O Presidente da República defendeu esta terça-feira, em Bruxelas, durante as Jornadas Europeias de Desenvolvimento, que é preciso homens e mulheres com coragem para exercer uma liderança de transformação para construção de um mundo diferente e multicultural.

Segundo Jorge Carlos Fonseca, está-se num momento em que se verifica o sofrimento de “milhares de famílias desestruturadas e destruídas” por falhas das políticas socioeconómicas e também por vários conflitos em que homens, mulheres e crianças abandonam os seus países à procura de uma vida melhor e em busca da paz.

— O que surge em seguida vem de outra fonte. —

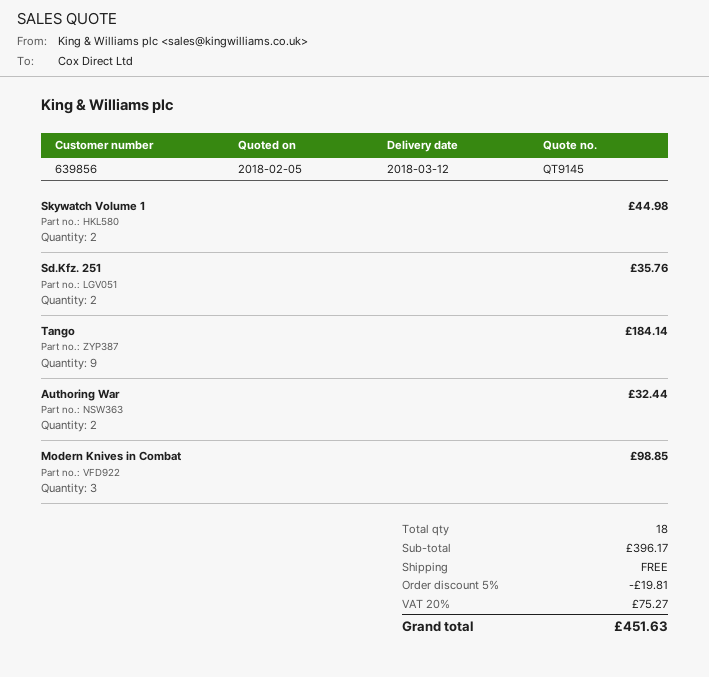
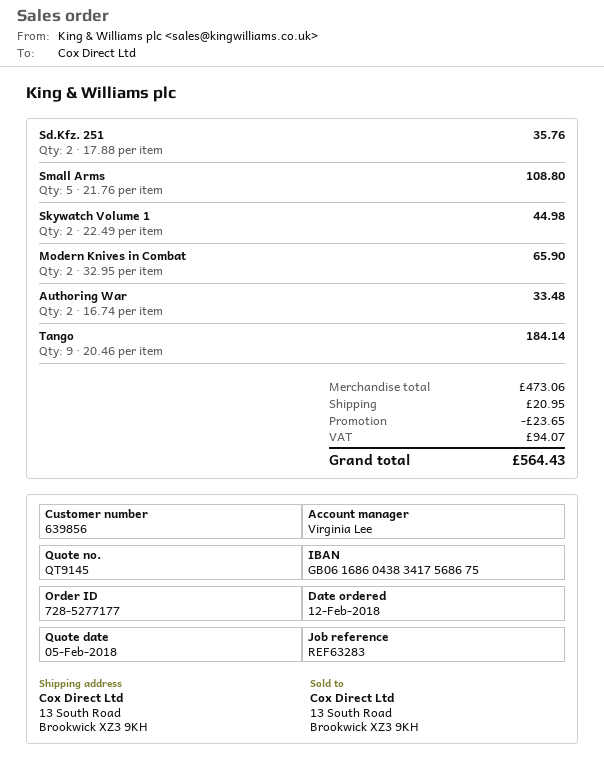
Authoring War: 2 for 32.44 -> 2 for 33.48
Modern Knives in Combat: 3 for 98.85 -> 2 for 65.90
Small Arms: none -> 5 for 108.80
subtotal: 396.17 -> 473.06
discount: 19.81 -> 23.65
shipping: 0.00 -> 20.95
tax: 75.27 -> 94.07
total: 451.63 -> 564.43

Nesta ótica, defendeu que, para fazer face à esta realidade, é preciso que emerjam homens e mulheres com coragem para exercerem uma liderança de transformação capaz de abrir os horizontes e encorajar os decisores e os cidadãos a procurarem soluções para a construção de um mundo diferente e multicultural. Isto, sublinhou, num quadro de salvaguarda dos direitos humanos e liberdades fundamentais e da promoção do bem-estar dos povos.

“É construindo e consolidando tais valores e adotando políticas que tenham o homem e o seu habitat como destinatários que será possível travar a gritante desigualdade entre as nações e evitar que muitos dos nossos jovens tenham o mediterrâneo como horizonte”, afirmou o Chefe de Estado de Cabo Verde.

Falando sobre o lema do evento “Abordando desigualdades: Construindo um mundo que não deixa ninguém para trás”, Jorge Carlos Fonseca realçou que o tema “é de grande atualidade” uma vez que as desigualdades sociais podem minar a coesão social e comprometer o desenvolvimento de qualquer país.

A este propósito lembrou que nenhum país, desenvolvido ou em desenvolvimento, está imune às desigualdades sociais, tão pouco aos seus efeitos no bem-estar das populações e na estabilidade da sociedade.

Referiu que Cabo Verde “sempre demonstrou” preocupação com a estabilidade social e tem procurado construir políticas orientadas para diminuir as desigualdades “pouco razoáveis”, apostando na Educação, Saúde e Luta Contra a Pobreza, que são na sua ótica três áreas prioritárias.

No entanto, segundo Jorge Carlos Fonseca, em Cabo Verde o crescimento da economia ainda não atingiu níveis que permitam reduzir a dependência externa e o equacionamento de parte dos problemas sociais, nomeadamente o desemprego jovem.

Para além disso, recordou ainda que outro desafio do país, condicionado pela insularidade e assimetrias regionais, é otimizar as suas potencialidades e inserir-se no processo de desenvolvimento.